Exercise goal:
Every line from the line containing "肿瘤科医师 | 性别: 女 -> 男" through the final line below is to be repeated exactly; no other line is.

Itemized modification records
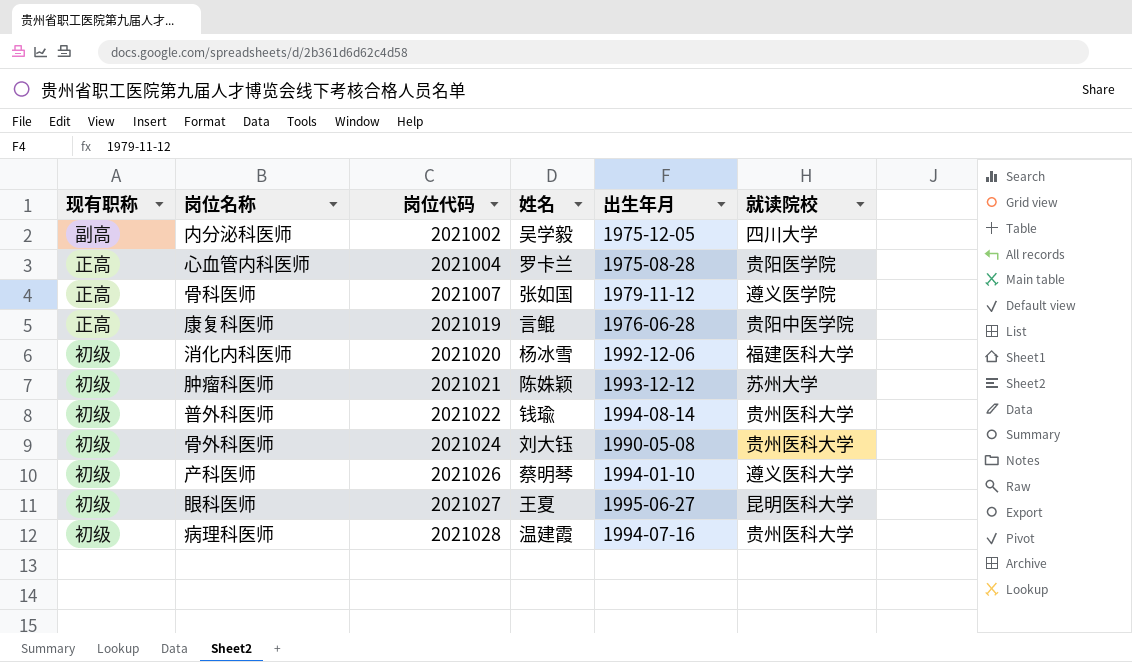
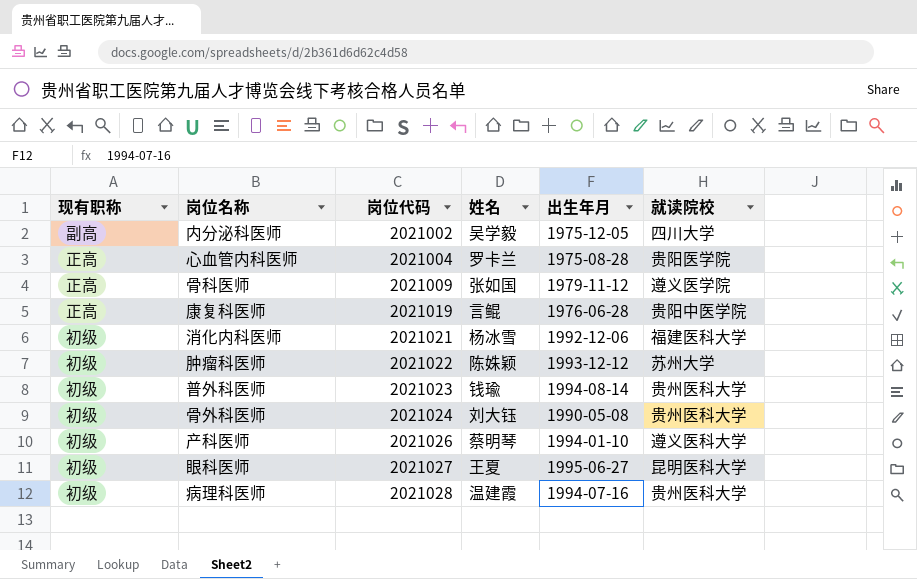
骨科医师 | 岗位代码: 2021007 -> 2021009
消化内科医师 | 岗位代码: 2021020 -> 2021021
肿瘤科医师 | 岗位代码: 2021021 -> 2021022
普外科医师 | 岗位代码: 2021022 -> 2021023

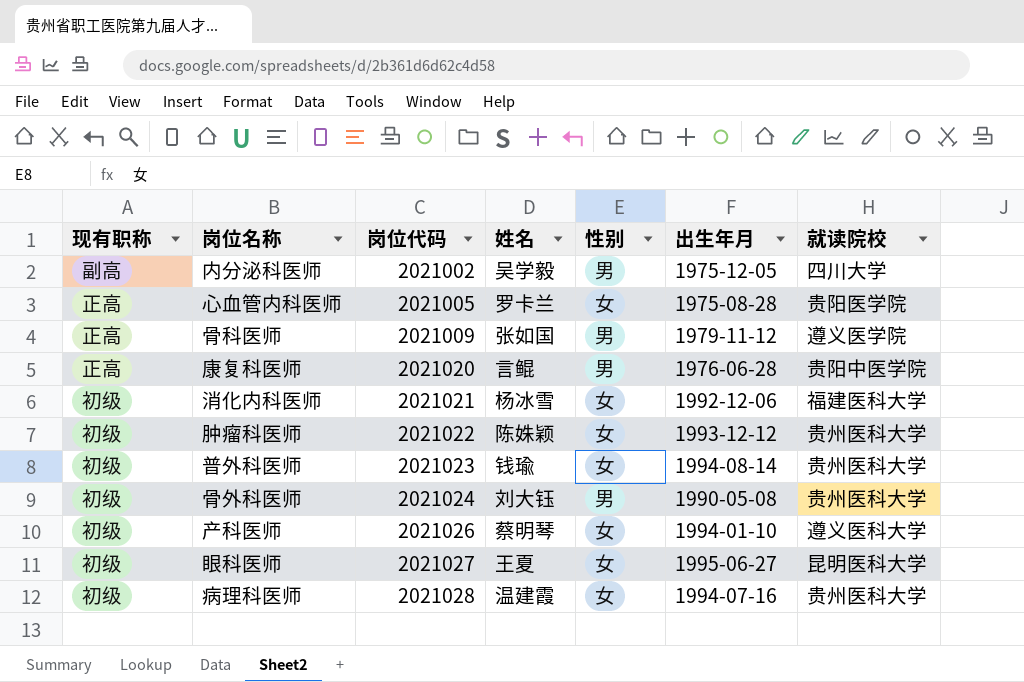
column 性别 | position: none -> 5
心血管内科医师 | 岗位代码: 2021004 -> 2021005
康复科医师 | 岗位代码: 2021019 -> 2021020
肿瘤科医师 | 就读院校: 苏州大学 -> 贵州医科大学

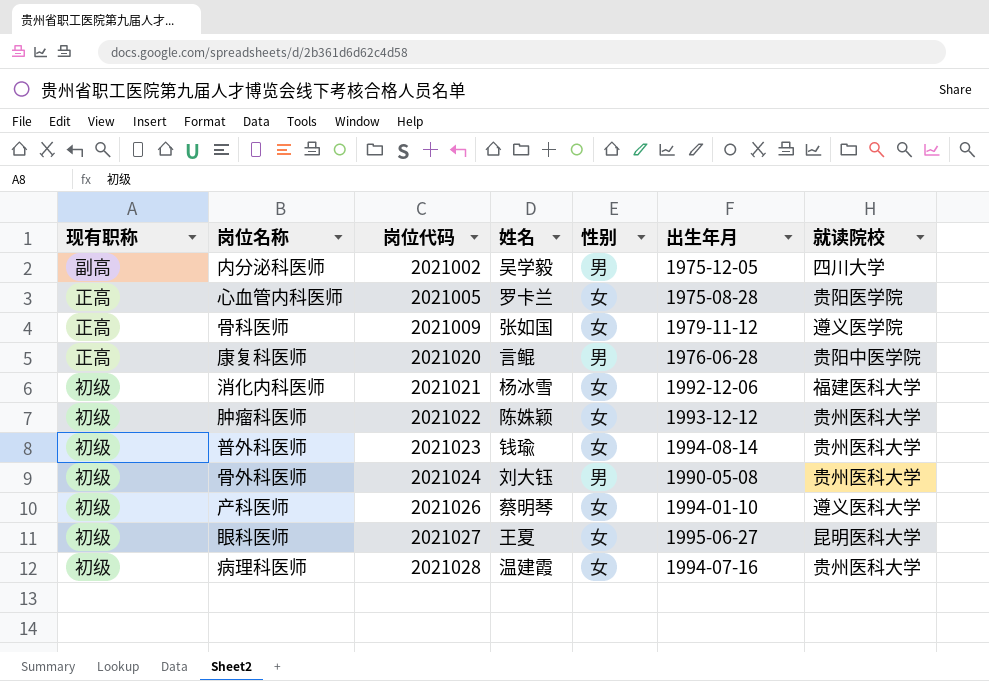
骨科医师 | 性别: 男 -> 女

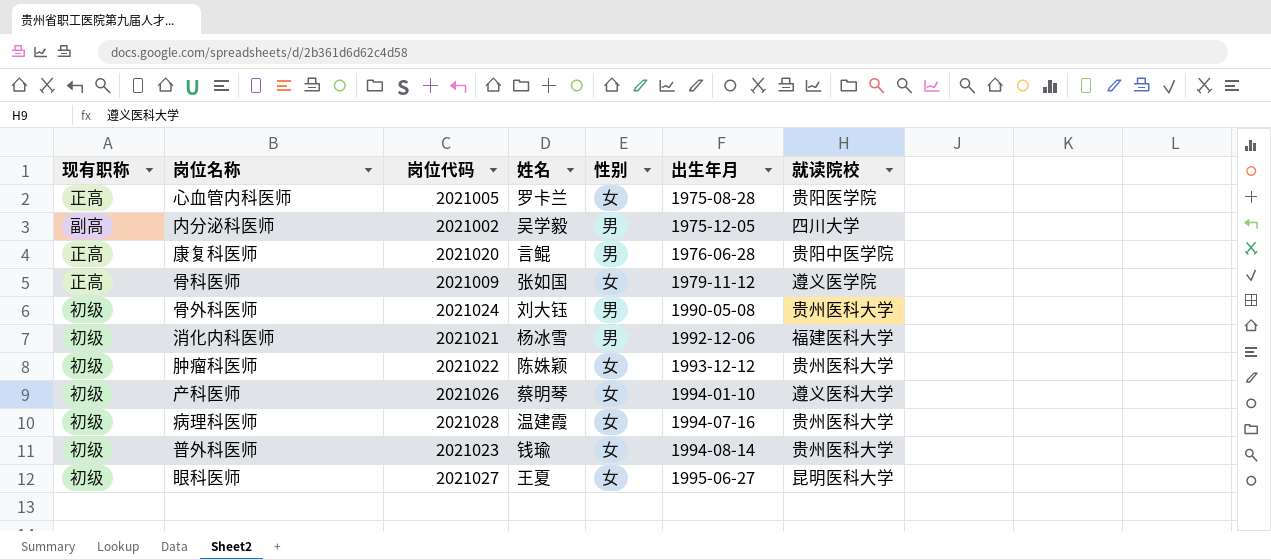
row order: 岗位代码 ascending -> 出生年月 ascending
消化内科医师 | 性别: 女 -> 男

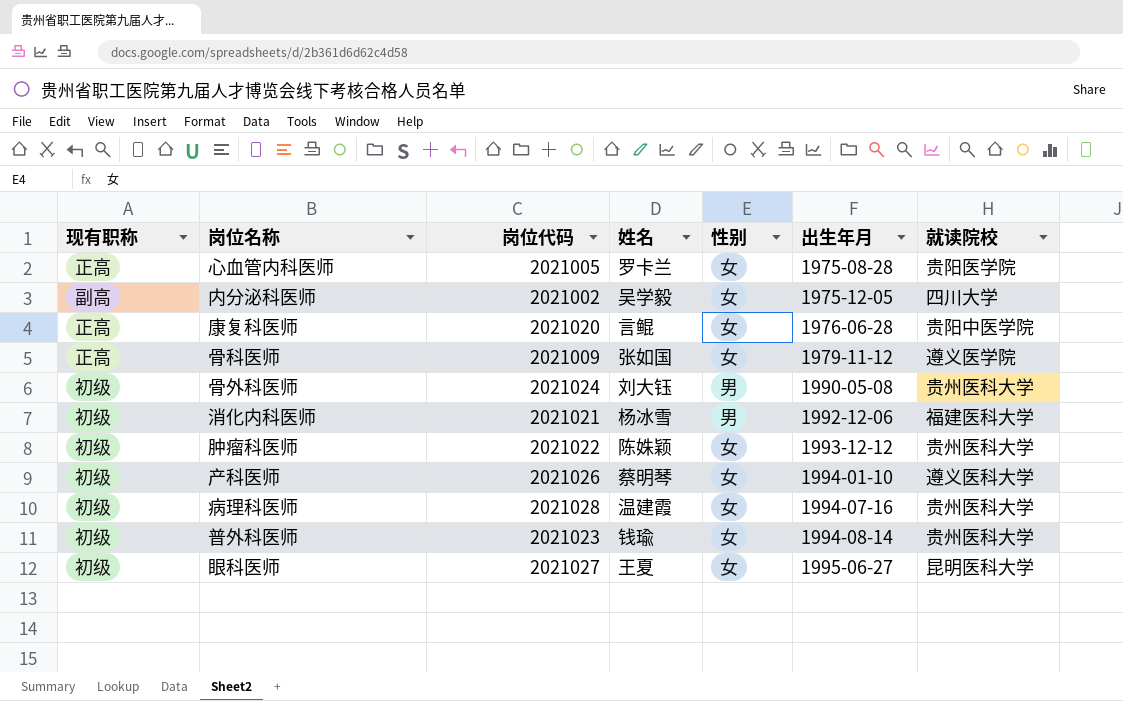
内分泌科医师 | 性别: 男 -> 女
康复科医师 | 性别: 男 -> 女

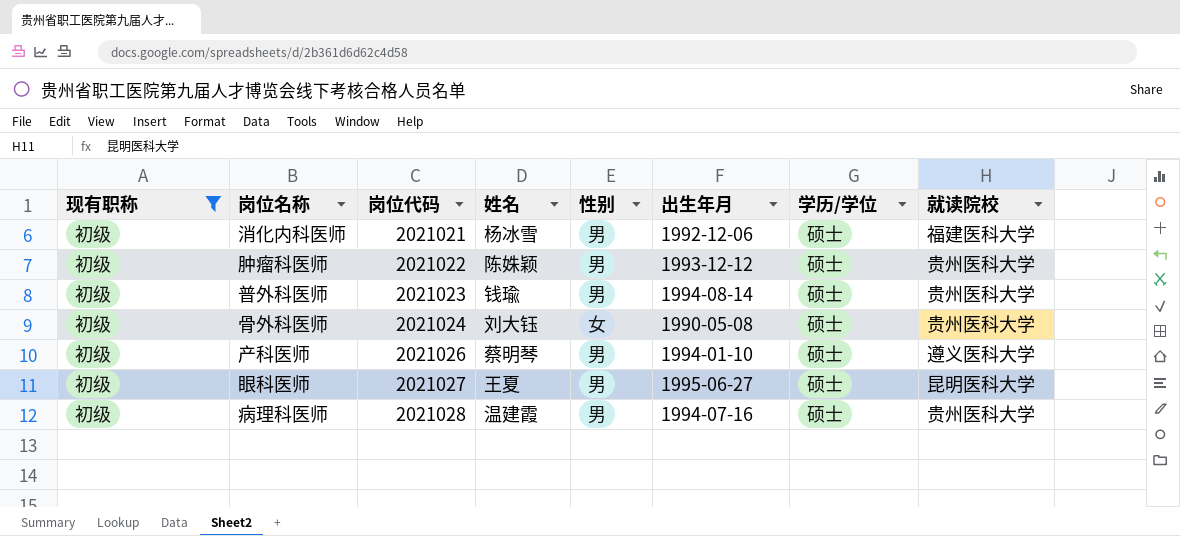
filter: none -> 现有职称 = 初级
row order: 出生年月 ascending -> 岗位代码 ascending
column 学历/学位 | position: none -> 7
肿瘤科医师 | 性别: 女 -> 男
普外科医师 | 性别: 女 -> 男
骨外科医师 | 性别: 男 -> 女
产科医师 | 性别: 女 -> 男
眼科医师 | 性别: 女 -> 男
病理科医师 | 性别: 女 -> 男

Completed task:
肿瘤科医师 | 性别: 女 -> 男
普外科医师 | 性别: 女 -> 男
骨外科医师 | 性别: 男 -> 女
产科医师 | 性别: 女 -> 男
眼科医师 | 性别: 女 -> 男
病理科医师 | 性别: 女 -> 男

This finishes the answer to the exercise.